Indian scholar of anthropology

Sarat Chandra Roy (4 November 1871 – 30 April 1942) was an Indian scholar of anthropology. He is sometimes regarded as the 'father of Indian ethnography', the 'first Indian ethnographer', and as the 'first Indian anthropologist'.

==Early life==
Born on 4 November 1871 to Purna Chandra Roy, a member of the Bengal Judicial Service, in a village in Khulna District (now in Bangladesh), young Sarat came in contact with tribal people after his father was posted in Purulia. After his father's death in 1885, he was educated at his maternal uncle's home in Calcutta. In 1892, he graduated in English literature from the General Assembly's Institution (now Scottish Church College). He earned a postgraduate degree in English from the same institution, and subsequently studied law at the Ripon College (now Surendranath College). He had worked for some time as a headmaster at the Mymensingh High School, and later as a principal at the GEL Mission High School in Ranchi. In Ranchi, he became aware of the plight of the tribals. He left teaching and started practising as a lawyer and became a pleader in the district court in the 24 Parganas in Calcutta in 1897. A year later he moved to Ranchi, where he practised at the court of the judicial commissioner in Ranchi.

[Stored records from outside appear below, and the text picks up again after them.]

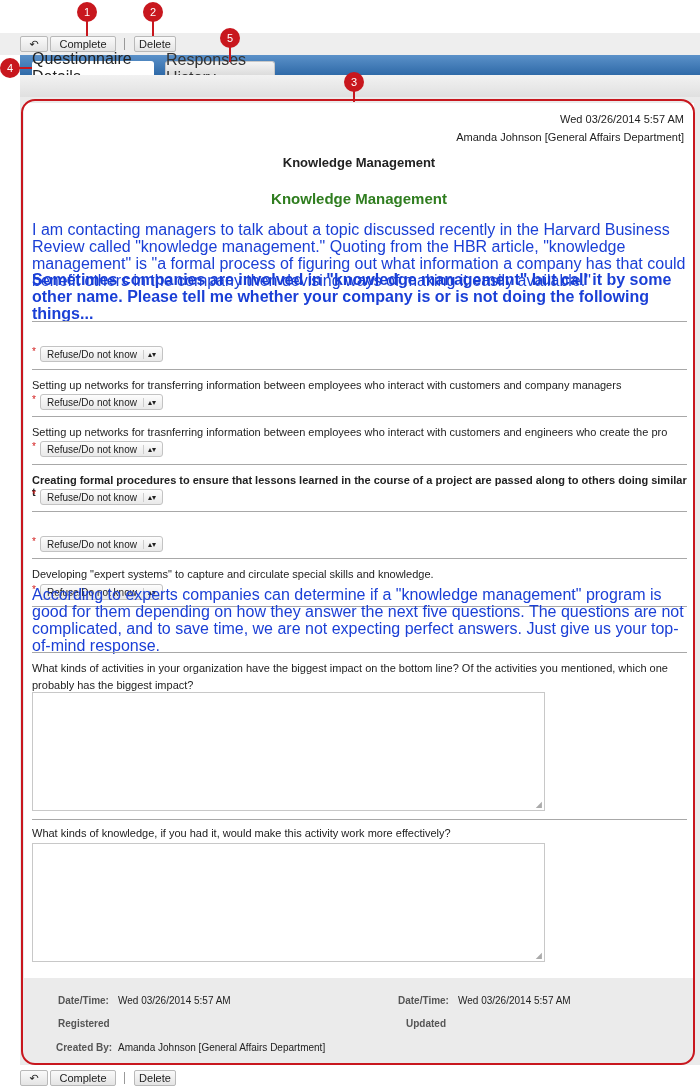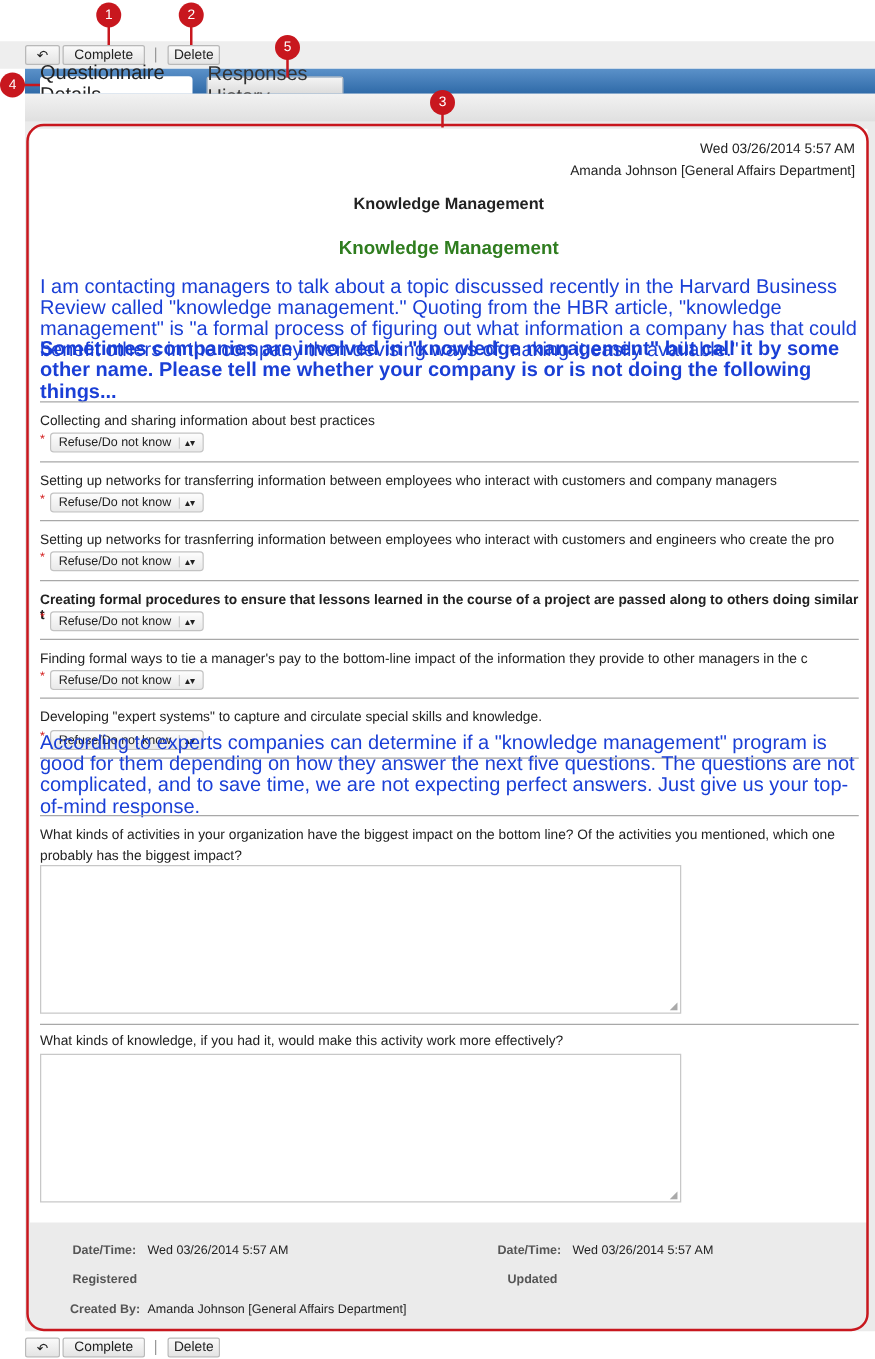--- a/index.html
+++ b/index.html
@@ -69,7 +69,6 @@
 
   <div class="hr" style="top:218px;"></div>
 
-  <div class="q" style="top:228px;">Collecting and sharing information about best practices</div>
   <div class="sel" style="top:243px;">
     <span class="req">*</span>
     <div class="select">

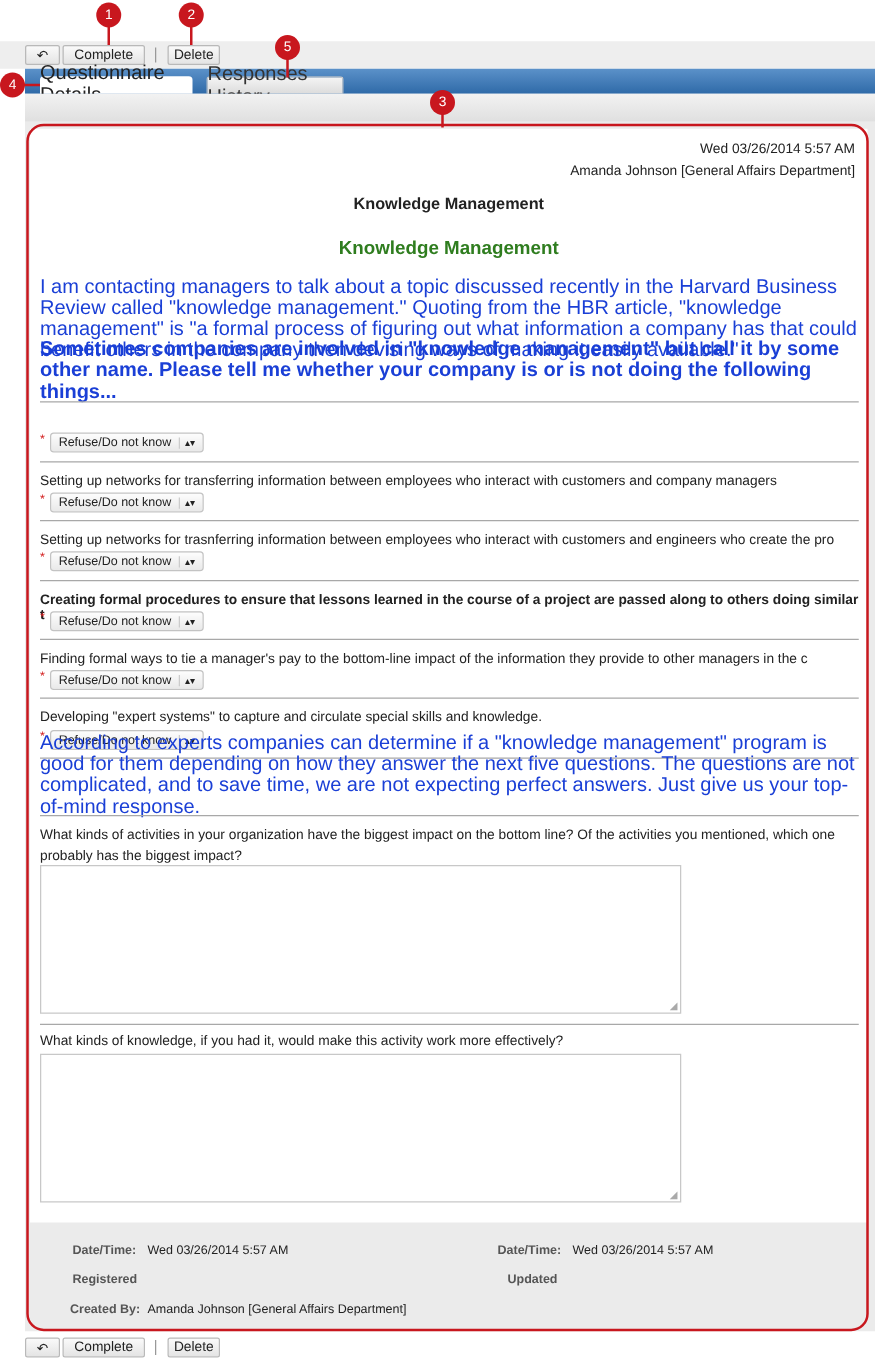--- a/index.html
+++ b/index.html
@@ -108,7 +108,6 @@
   </div>
   <div class="hr" style="top:408px;"></div>
 
-  <div class="q" style="top:418px;">Finding formal ways to tie a manager's pay to the bottom-line impact of the information they provide to other managers in the c</div>
   <div class="sel" style="top:433px;">
     <span class="req">*</span>
     <div class="select">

==Career in anthropology==
His interest into the plight of the tribal people developed in the course of his visits as a lawyer, in the interior areas of the Chota Nagpur Division. He was deeply moved by the plight of the Munda, Oraon and other tribal groups, who were subjected to the continued oppression by an apathetic colonial administration, and by a general contempt towards them in courts of law, as "upper-caste" Hindu lawyers had little knowledge of their customs, religions, customary laws and languages. Keeping all this in perspective, he decided to spend years and decades among tribal folks to study their languages, conduct ethnography, and interpret their customs, practices, religion and laws for the benefit of humanity, and also for the established system of colonial civil jurisprudence. In so doing, he wrote pioneering monographs, that would set the ground for broader understanding and future research. Thus although he was not formally trained in either ethnology or anthropology, he is regarded the first Indian ethnologist, or ethnographer or an Indian anthropologist.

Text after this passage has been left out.